Generally, in the hydraulic circuit of construction machine for driving a hydraulic pump with an engine, for the purpose of preventing an engine stall due to an overload, so-called horsepower control for decreasing a pump flow rate when a pump pressure increases is performed. Accordingly, a pump pressure sensor for detecting the pump pressure is provided.

Further, similarly to the above-described common bleed-off circuit, in the case that a circuit is configured to actuate the spool valve by the command current corresponding to the operation amount of the remote control valve from the controller, a pilot pressure sensor for detecting the operation amount of the remote control valve (pilot pressure) is also provided.

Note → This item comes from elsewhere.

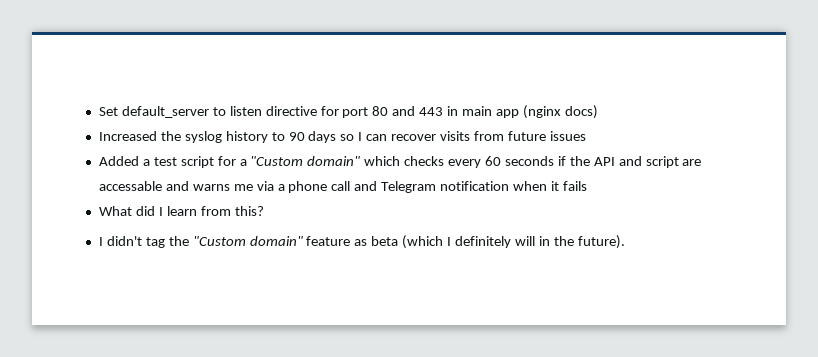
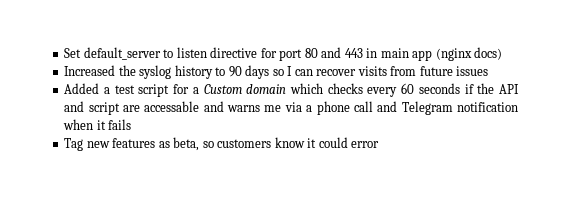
[250,156,361,166] "Custom domain" -> [203,84,287,94] Custom domain
[98,206,264,216] [98,235,625,249] What did I learn from this? // I didn't tag the "Custom domain" feature as beta (which I definitely will in the future). -> [64,137,380,151] Tag new features as beta, so customers know it could error

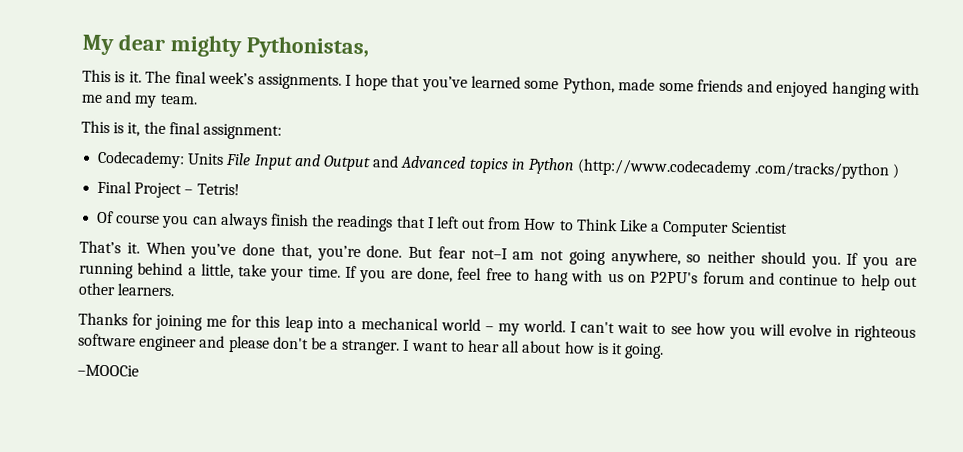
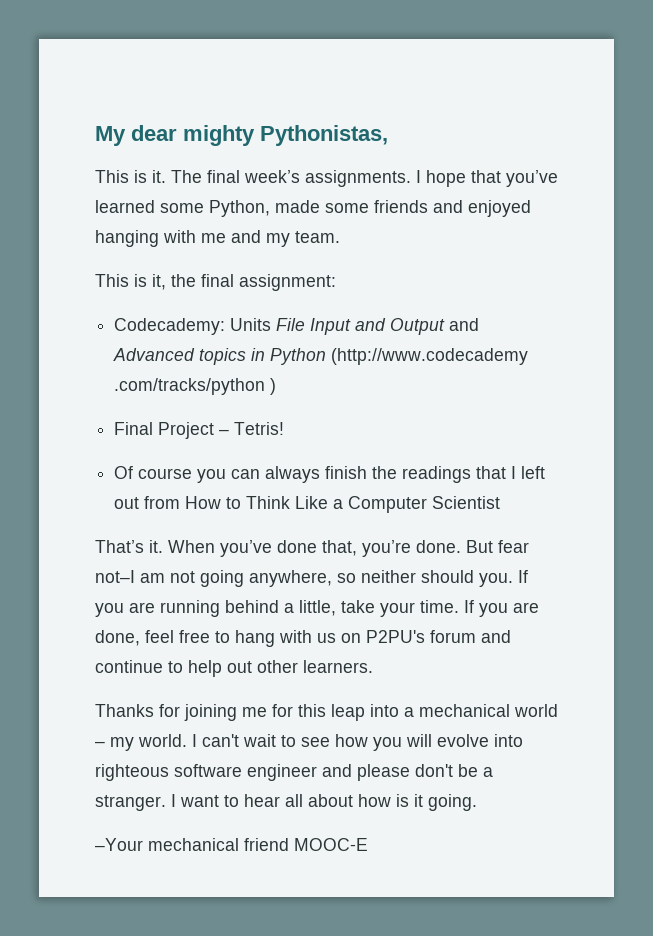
[835,325,850,337] in -> [494,734,523,747] into
[77,364,139,377] –MOOCie -> [95,838,368,851] –Your mechanical friend MOOC-E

On the other hand, according to Bernoulli's principle, as described below, there is a certain relation between the pump pressure and the opening area of the spool valve. Accordingly, if the pump pressure is detected, the characteristic of the opening area can be obtained. Then, the opening area of the hydraulic pilot type spool valve can be determined by the secondary pressure of the proportional valve and the secondary pressure can be determined by the command current value (proportional valve command value) to be applied to the proportional valve. Accordingly, there is a certain relation between the pump pressure and the proportional valve command value, and if the pump pressure is detected, the proportional valve command value can be obtained.

In view of the above, in the present invention, with respect to a predetermined pump pressure, a proportional valve command value which is actually applied to the proportional valve is compared to a theoretical proportional valve command value of a case of no tolerance, and a correction is performed to compensate for the difference between the both command values. Accordingly, characteristics of the operation amount and the opening area of the spool valve can be similar respectively without reference to individual difference of each machine, and good operationality can be endured.

Further, as the sensors, only the pump pressure sensor for detecting the pump pressure and the pilot pressure sensor for detecting the operation amount are necessary. With the both sensors, the sensors which have been originally provided as the existing equipment as described above can be directly used without change. Accordingly, it is not necessary to add new equipment only for the correction.

That is, using the existing equipment, by only improving the program of the controller, the characteristics of the operation amount and the proportional valve secondary pressure can be corrected. Therefore, the circuit can be provided at low cost and can be readily additionally provided to the existing machine.

However, even if the opening areas of the spool valves are the same, some difference can be generated in the pump pressures caused by change in viscosity of oil or change in quality of oil due to the effect of oil temperature. That is, in the characteristics of the valve opening areas and the pump pressures, elements of instability exist.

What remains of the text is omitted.